# Chapter 6 - POS_Tagging

## Approaches to POS tagging
1. Rule-based tagging
2. HMM and the Viterbi algorithm
3. Statistical approaches
4. ML approaches

## Approach 4: Machine learning approaches
1. NLTK
2. TextBlob
3. SpaCy

## NLTK
- For detail explaination. Click here [POS tagging in NLTK](https://github.com/leonewtonz/NLP-Basic-Python/blob/master/Part_2-Words/Chapter_06_pos_tagging/POS_NLTK.ipynb)

In [3]:
import nltk
from nltk import word_tokenize
from nltk import pos_tag

The code below did a decent job. However, it missed the main verd jumped

In [6]:
sent = 'The quick brown fox jumped over the lazy dog' # Add comma quick, brown to see brown=JJ
tokens = word_tokenize(sent)
tags = pos_tag(tokens)
tags

[('The', 'DT'),
 ('quick', 'JJ'),
 ('brown', 'NN'),
 ('fox', 'NN'),
 ('jumped', 'VBD'),
 ('over', 'IN'),
 ('the', 'DT'),
 ('lazy', 'JJ'),
 ('dog', 'NN')]

#### Pratice:
* Use the following text
* Perform POS Tagging
* Make a dictionary POS -> count
* Print the dictionary from highest to lowest count

In [7]:
text = """On an exceptionally hot evening early in July a young man came out of the garret in which he lodged in \
S. Place and walked slowly, as though in hesitation, towards K. bridge. \
He had successfully avoided meeting his landlady on the staircase. His \
garret was under the roof of a high, five-storied house and was more \
like a cupboard than a room. The landlady who provided him with garret, \
dinners, and attendance, lived on the floor below, and every time \
he went out he was obliged to pass her kitchen, the door of which \
invariably stood open. And each time he passed, the young man had a \
sick, frightened feeling, which made him scowl and feel ashamed.

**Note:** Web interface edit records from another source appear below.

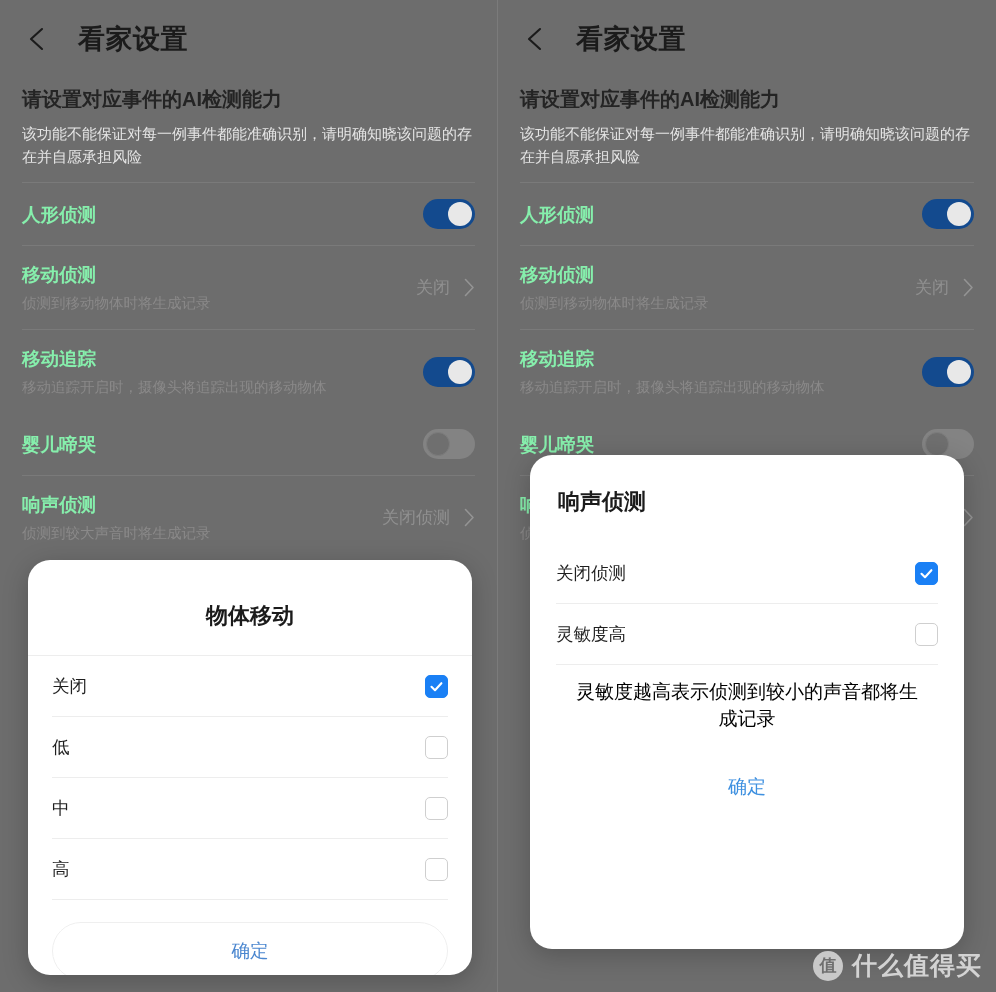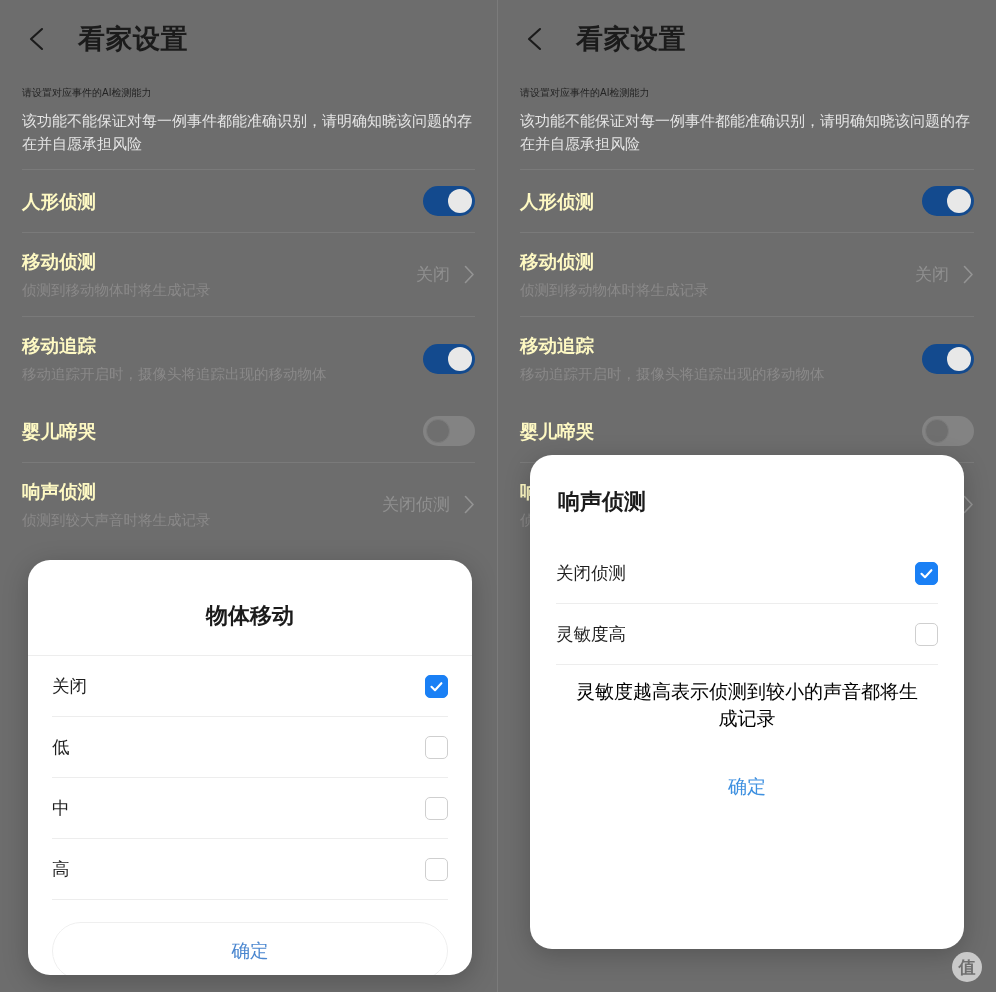--- a/index.html
+++ b/index.html
@@ -54,8 +54,8 @@
   
   .intro { padding: 8px 22px 14px 22px; }
   .intro-title {
-    font-size: 10px;
-    font-weight: 400;
+    font-size: 20px;
+    font-weight: 700;
     color: #242424;
     margin-bottom: 10px;
   }

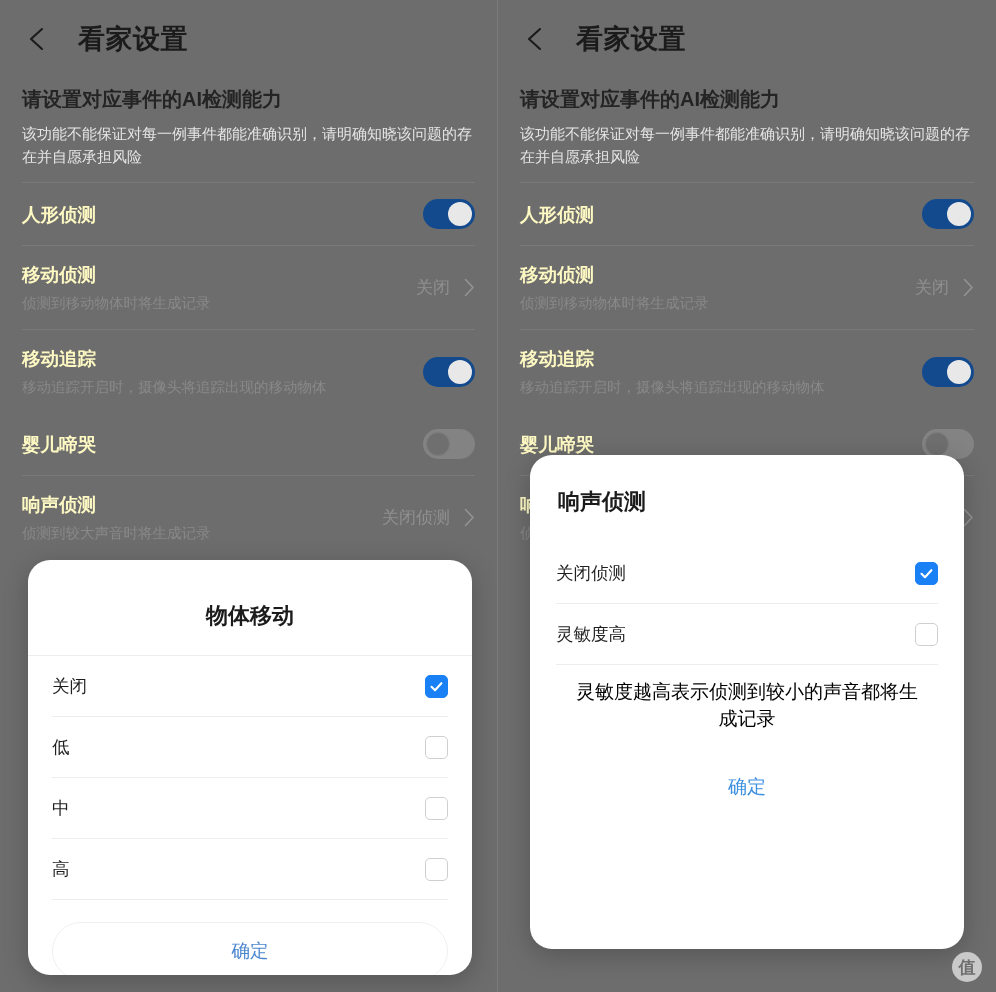--- a/index.html
+++ b/index.html
@@ -84,7 +84,7 @@
   .row-title {
     font-size: 18.5px;
     font-weight: 700;
-    color: #fef9c3;
+    color: #86efac;
   }
   .row-sub {
     font-size: 14.5px;

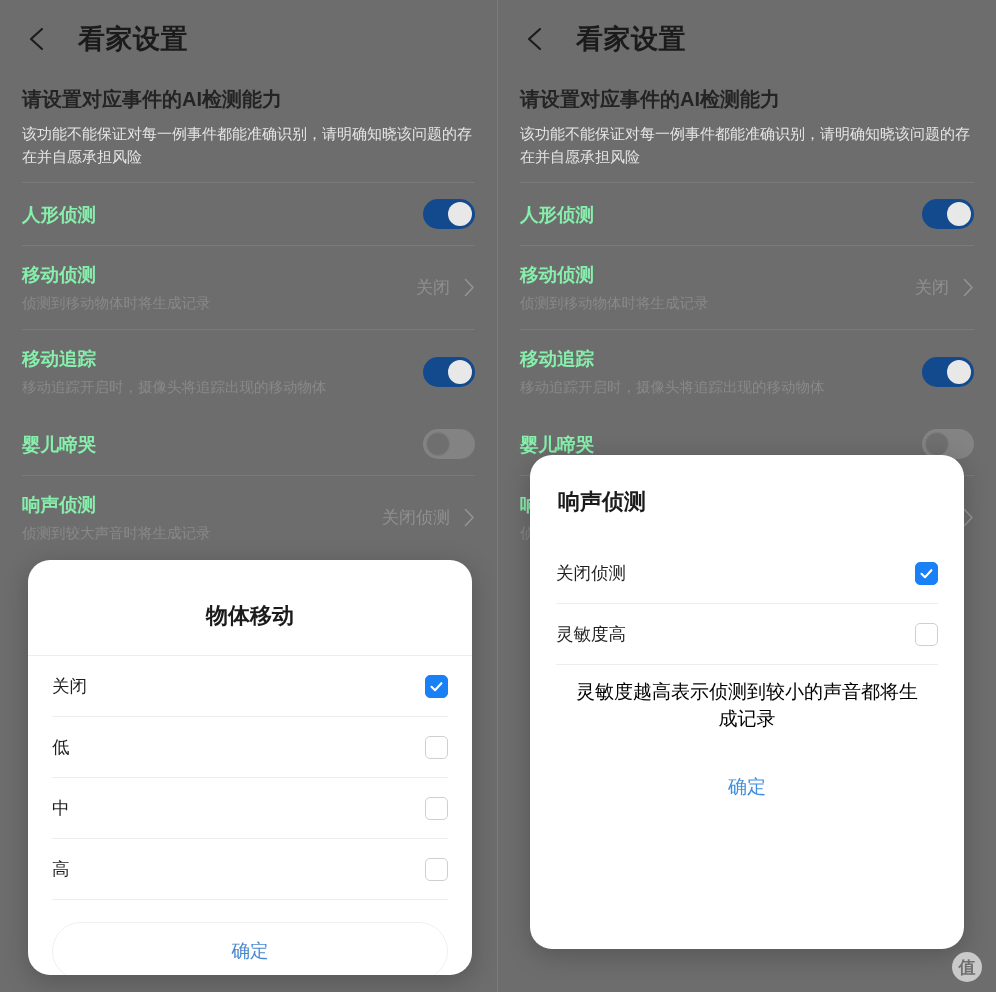--- a/index.html
+++ b/index.html
@@ -508,6 +508,7 @@
 
   <div class="watermark">
     <span class="wm-badge">值</span>
+    <span class="wm-text">什么值得买</span>
   </div>
 
 </div>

He was \
hopelessly in debt to his landlady, and was afraid of meeting her."""

text

'On an exceptionally hot evening early in July a young man came out of the garret in which he lodged in S. Place and walked slowly, as though in hesitation, towards K. bridge. He had successfully avoided meeting his landlady on the staircase. His garret was under the roof of a high, five-storied house and was more like a cupboard than a room. The landlady who provided him with garret, dinners, and attendance, lived on the floor below, and every time he went out he was obliged to pass her kitchen, the door of which invariably stood open. And each time he passed, the young man had a sick, frightened feeling, which made him scowl and feel ashamed. He was hopelessly in debt to his landlady, and was afraid of meeting her.'

**Perform POS Tagging**

Note: the data structure of tags is list of tuples

In [8]:
tags = pos_tag(word_tokenize(text))
tags

[('On', 'IN'),
 ('an', 'DT'),
 ('exceptionally', 'RB'),
 ('hot', 'JJ'),
 ('evening', 'VBG'),
 ('early', 'JJ'),
 ('in', 'IN'),
 ('July', 'NNP'),
 ('a', 'DT'),
 ('young', 'JJ'),
 ('man', 'NN'),
 ('came', 'VBD'),
 ('out', 'IN'),
 ('of', 'IN'),
 ('the', 'DT'),
 ('garret', 'NN'),
 ('in', 'IN'),
 ('which', 'WDT'),
 ('he', 'PRP'),
 ('lodged', 'VBD'),
 ('in', 'IN'),
 ('S.', 'NNP'),
 ('Place', 'NNP'),
 ('and', 'CC'),
 ('walked', 'VBD'),
 ('slowly', 'RB'),
 (',', ','),
 ('as', 'IN'),
 ('though', 'IN'),
 ('in', 'IN'),
 ('hesitation', 'NN'),
 (',', ','),
 ('towards', 'NNS'),
 ('K.', 'NNP'),
 ('bridge', 'NN'),
 ('.', '.'),
 ('He', 'PRP'),
 ('had', 'VBD'),
 ('successfully', 'RB'),
 ('avoided', 'VBN'),
 ('meeting', 'VBG'),
 ('his', 'PRP$'),
 ('landlady', 'NN'),
 ('on', 'IN'),
 ('the', 'DT'),
 ('staircase', 'NN'),
 ('.', '.'),
 ('His', 'PRP$'),
 ('garret', 'NN'),
 ('was', 'VBD'),
 ('under', 'IN'),
 ('the', 'DT'),
 ('roof', 'NN'),
 ('of', 'IN'),
 ('a', 'DT'),
 ('high', 'JJ'),
 (',', ','),
 ('five-stori

**Make a dict POS -> count**

In [9]:
pos_dict = {}
for token, pos in tags:
    if pos in pos_dict:
        pos_dict[pos] += 1
    else:
        pos_dict[pos] = 1
pos_dict # display the pos_dict

{'IN': 21,
 'DT': 15,
 'RB': 6,
 'JJ': 8,
 'VBG': 3,
 'NNP': 4,
 'NN': 25,
 'VBD': 17,
 'WDT': 3,
 'PRP': 8,
 'CC': 7,
 ',': 12,
 'NNS': 2,
 '.': 6,
 'VBN': 3,
 'PRP$': 5,
 'RBR': 1,
 'WP': 1,
 'TO': 2,
 'VB': 1}

**Print pos_dict from highest to lowest count**

In [10]:
for pos in sorted(pos_dict, key=pos_dict.get, reverse=True):
    print(pos, ':', pos_dict[pos])

NN : 25
IN : 21
VBD : 17
DT : 15
, : 12
JJ : 8
PRP : 8
CC : 7
RB : 6
. : 6
PRP$ : 5
NNP : 4
VBG : 3
WDT : 3
VBN : 3
NNS : 2
TO : 2
RBR : 1
WP : 1
VB : 1


## spaCy
- For detail explaination. Click here [spaCy](https://github.com/leonewtonz/NLP-Basic-Python/blob/master/Part_2-Words/Chapter_06_pos_tagging/SpaCy.ipynb)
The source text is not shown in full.